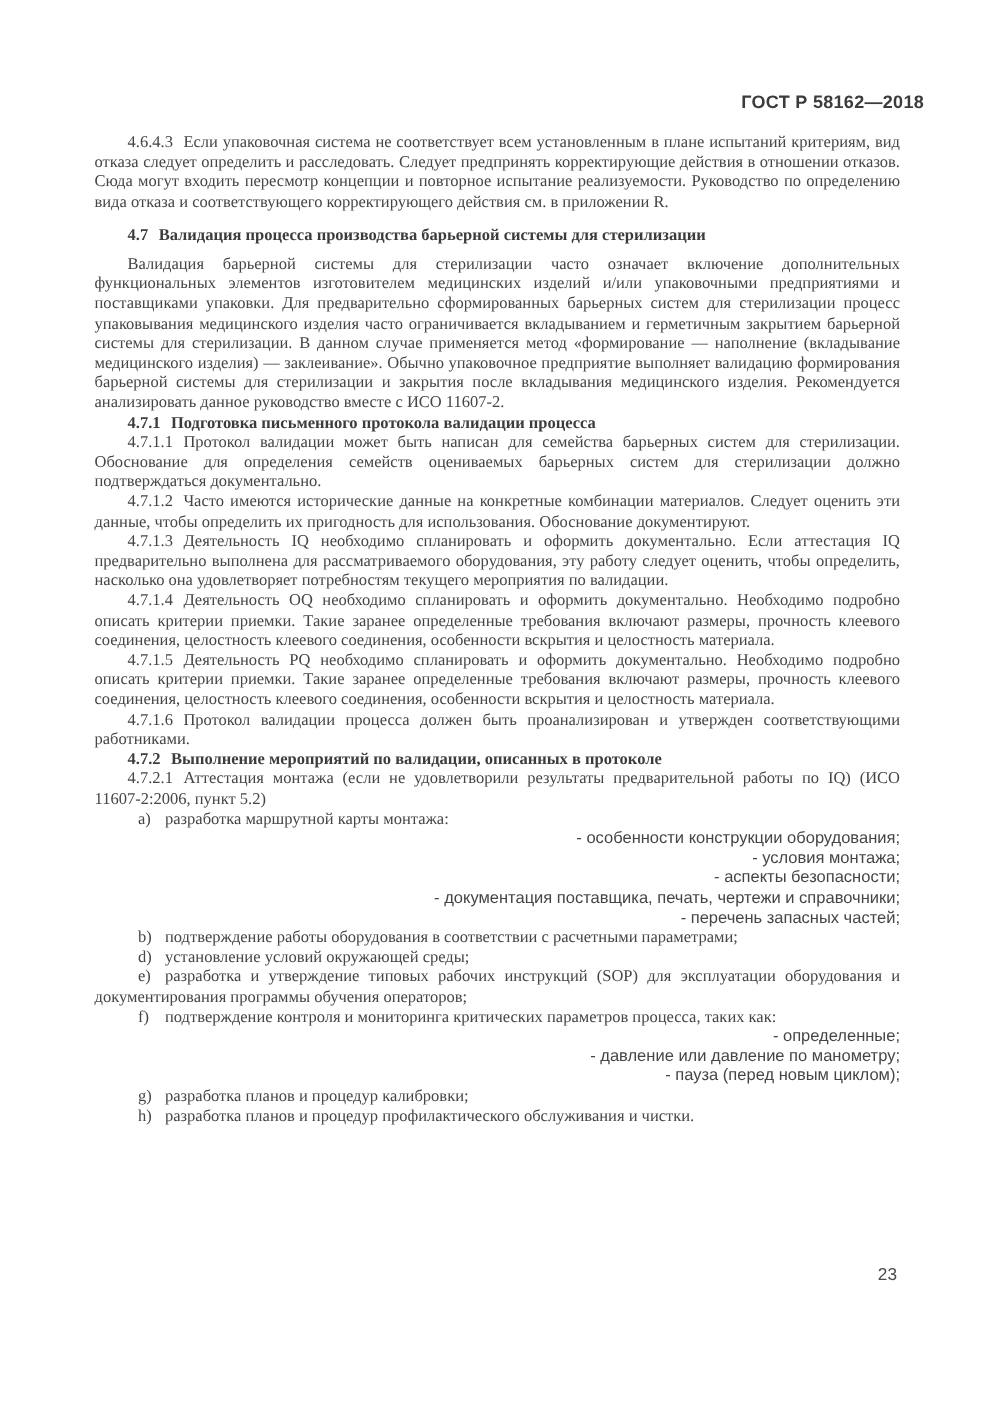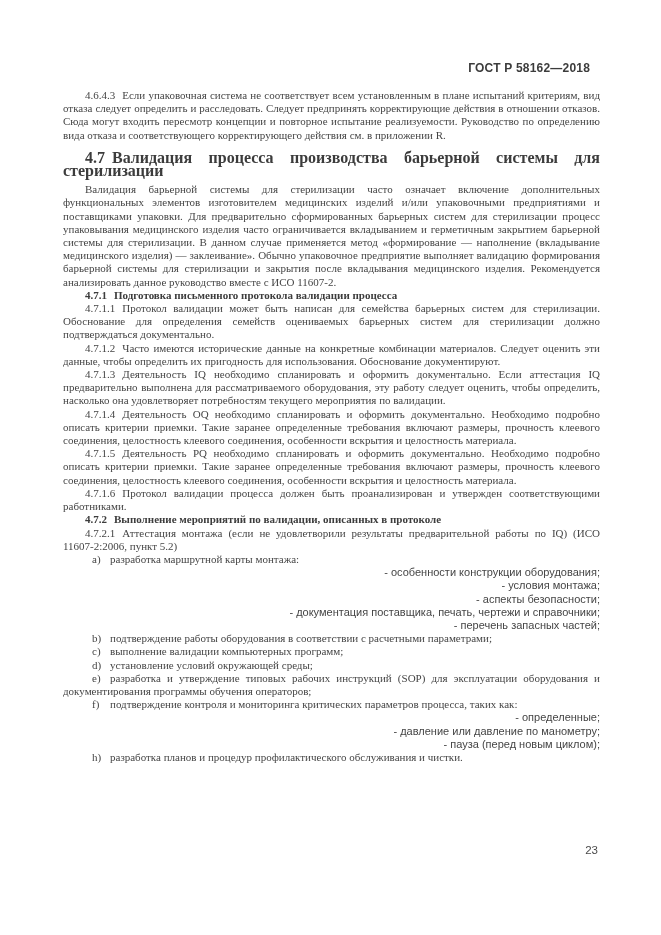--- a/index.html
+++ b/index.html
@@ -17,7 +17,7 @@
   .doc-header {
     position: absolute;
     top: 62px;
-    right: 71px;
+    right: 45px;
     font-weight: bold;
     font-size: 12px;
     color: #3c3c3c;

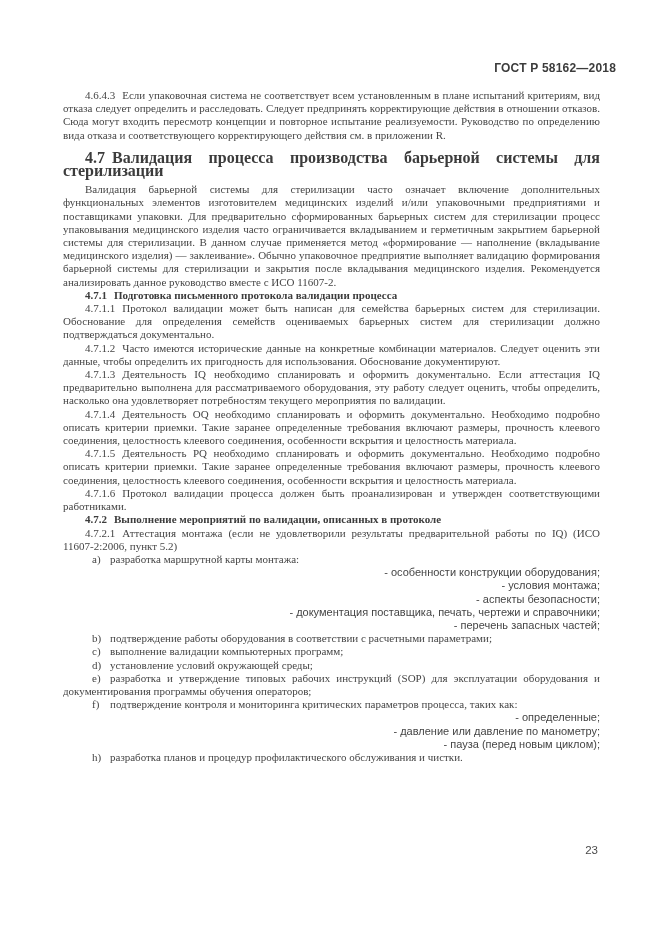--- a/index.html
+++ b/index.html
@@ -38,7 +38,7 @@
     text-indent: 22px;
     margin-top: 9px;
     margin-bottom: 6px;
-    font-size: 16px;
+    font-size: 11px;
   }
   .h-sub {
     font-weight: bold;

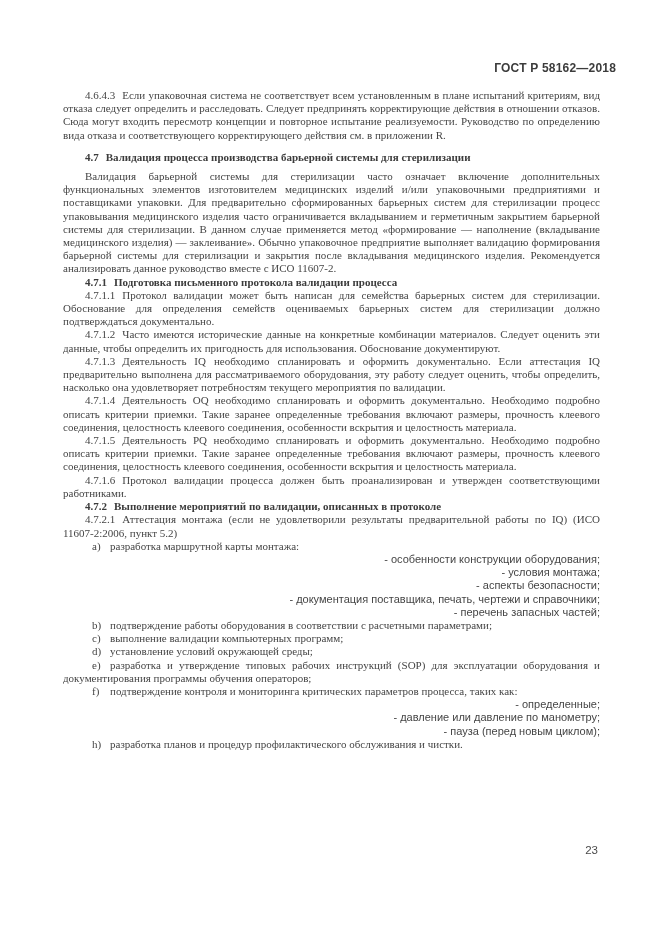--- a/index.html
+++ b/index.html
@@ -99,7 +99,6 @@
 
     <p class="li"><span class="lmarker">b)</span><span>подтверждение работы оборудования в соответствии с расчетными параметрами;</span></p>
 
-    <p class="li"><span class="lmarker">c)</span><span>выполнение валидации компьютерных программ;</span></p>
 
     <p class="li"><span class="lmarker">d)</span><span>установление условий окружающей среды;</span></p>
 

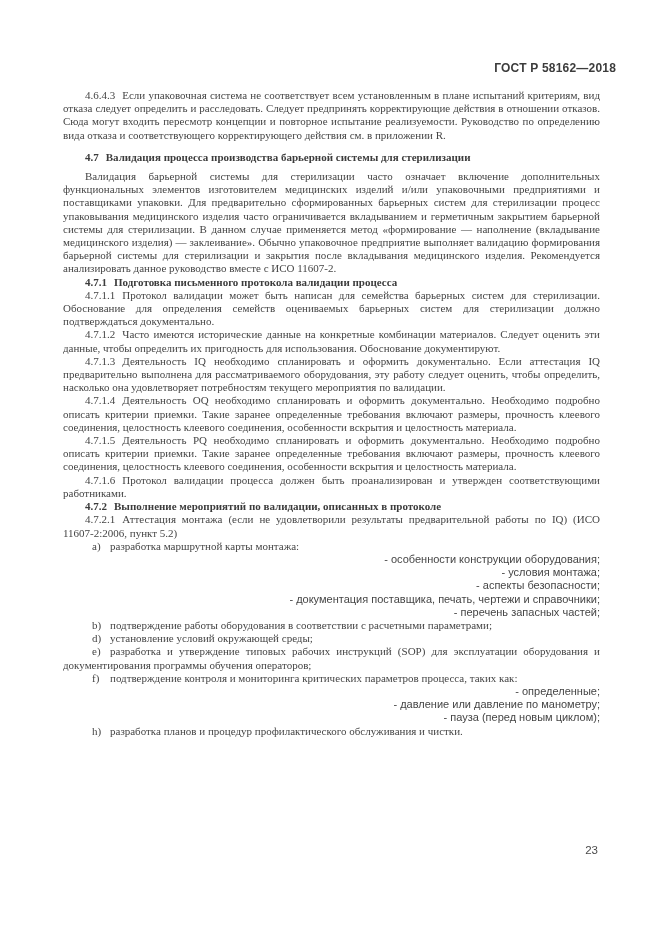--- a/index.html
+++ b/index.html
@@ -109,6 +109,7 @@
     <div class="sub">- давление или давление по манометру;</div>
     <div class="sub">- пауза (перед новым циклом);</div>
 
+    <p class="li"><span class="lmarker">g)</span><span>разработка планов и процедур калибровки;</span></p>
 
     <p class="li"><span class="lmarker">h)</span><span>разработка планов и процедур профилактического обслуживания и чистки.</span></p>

==

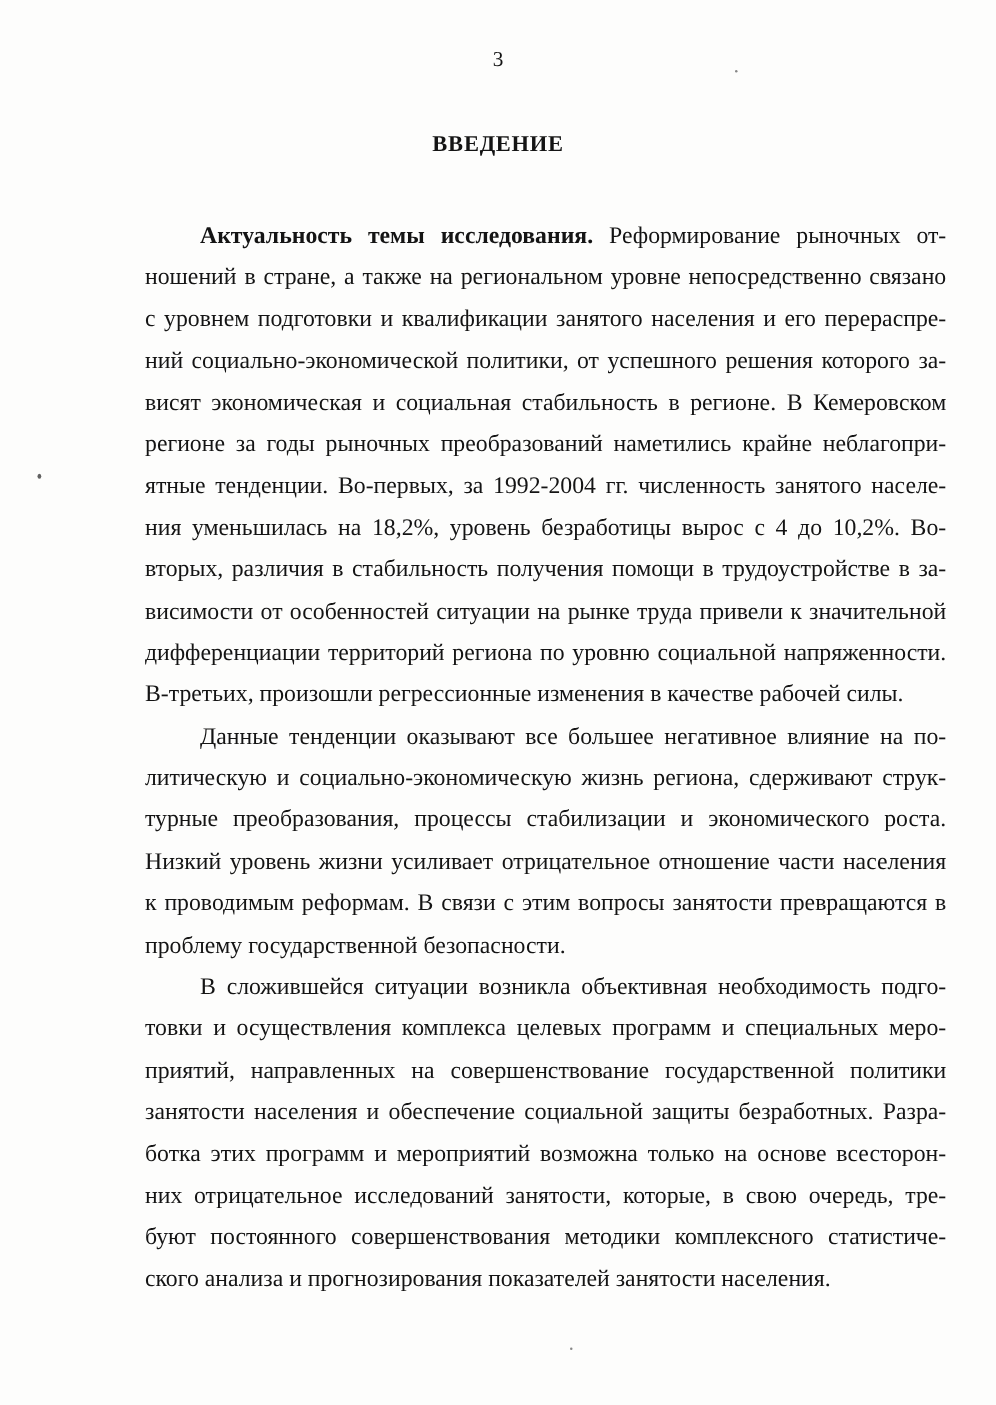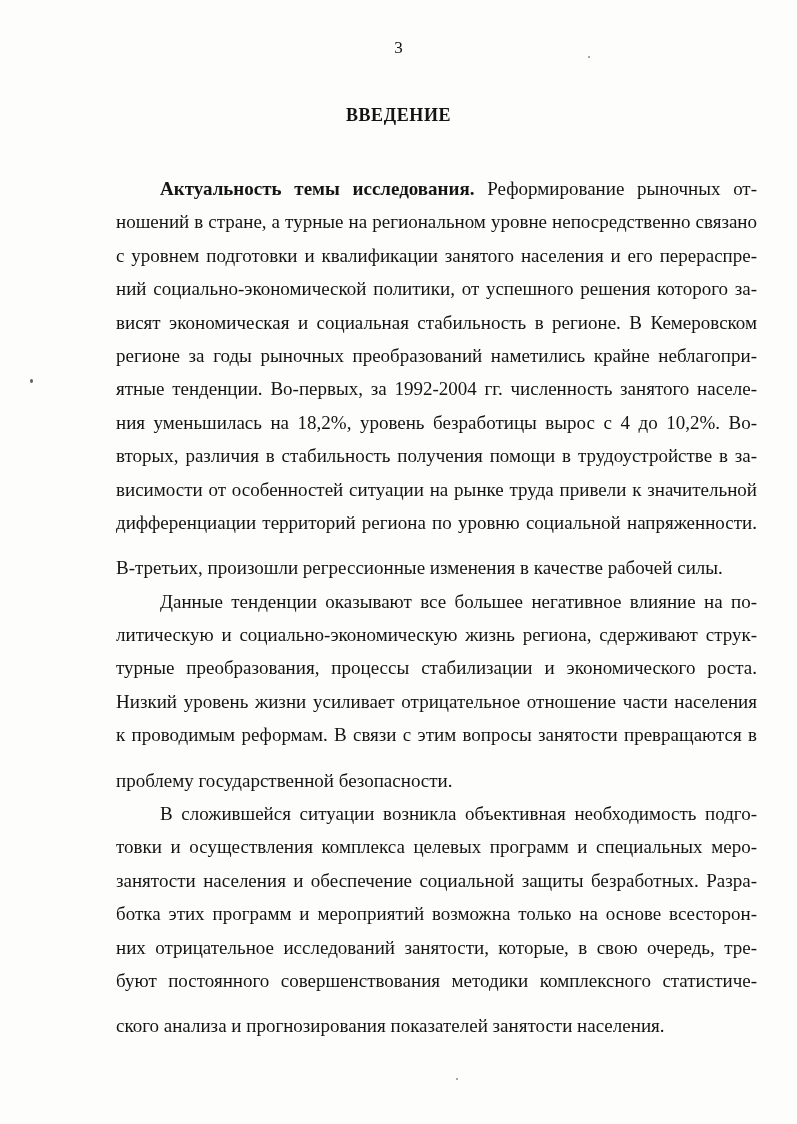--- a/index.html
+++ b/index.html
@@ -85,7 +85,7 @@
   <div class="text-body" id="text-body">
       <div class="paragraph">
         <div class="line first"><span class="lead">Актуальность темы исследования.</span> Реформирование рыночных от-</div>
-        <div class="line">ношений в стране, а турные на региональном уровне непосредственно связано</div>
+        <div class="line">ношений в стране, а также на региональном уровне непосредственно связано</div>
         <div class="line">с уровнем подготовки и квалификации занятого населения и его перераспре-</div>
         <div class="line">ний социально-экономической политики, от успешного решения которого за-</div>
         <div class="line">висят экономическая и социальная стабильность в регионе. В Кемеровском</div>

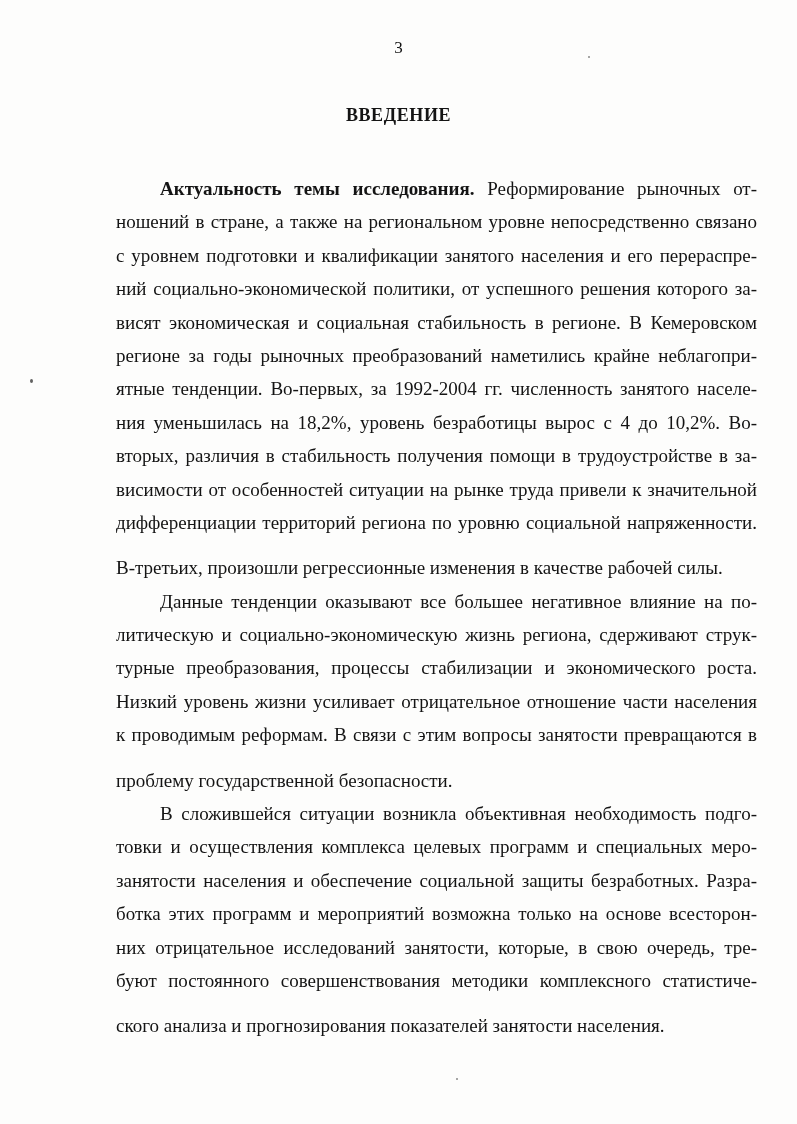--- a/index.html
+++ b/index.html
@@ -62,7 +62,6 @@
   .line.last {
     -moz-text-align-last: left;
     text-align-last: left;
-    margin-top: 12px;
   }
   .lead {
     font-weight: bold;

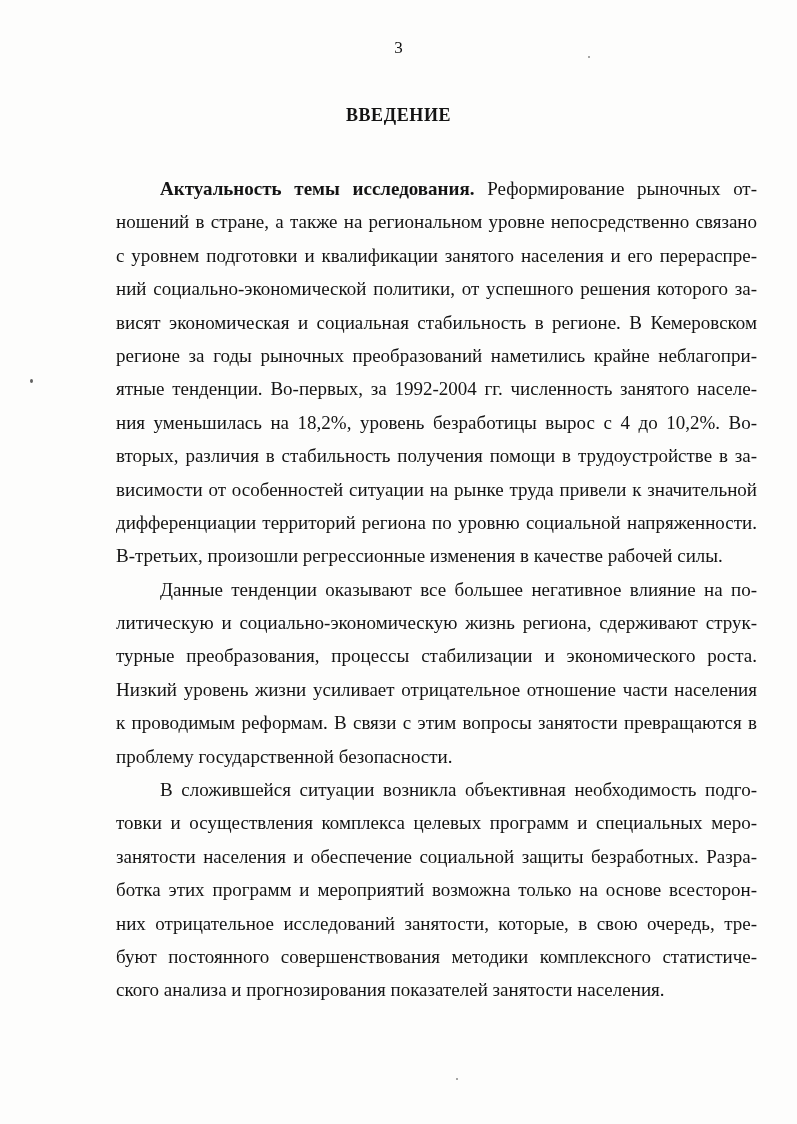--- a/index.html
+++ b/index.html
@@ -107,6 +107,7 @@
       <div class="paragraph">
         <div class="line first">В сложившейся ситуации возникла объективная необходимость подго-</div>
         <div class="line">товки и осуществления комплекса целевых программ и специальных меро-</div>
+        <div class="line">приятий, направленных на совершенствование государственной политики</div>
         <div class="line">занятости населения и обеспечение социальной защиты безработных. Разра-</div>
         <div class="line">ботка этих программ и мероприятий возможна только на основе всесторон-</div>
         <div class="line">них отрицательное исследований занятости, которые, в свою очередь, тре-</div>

### [Goal of the exercise]
Your answer should consist of the lines above that hold the word "населения".

### [Output]
         <div class="line">с уровнем подготовки и квалификации занятого населения и его перераспре-</div>
         <div class="line">занятости населения и обеспечение социальной защиты безработных. Разра-</div>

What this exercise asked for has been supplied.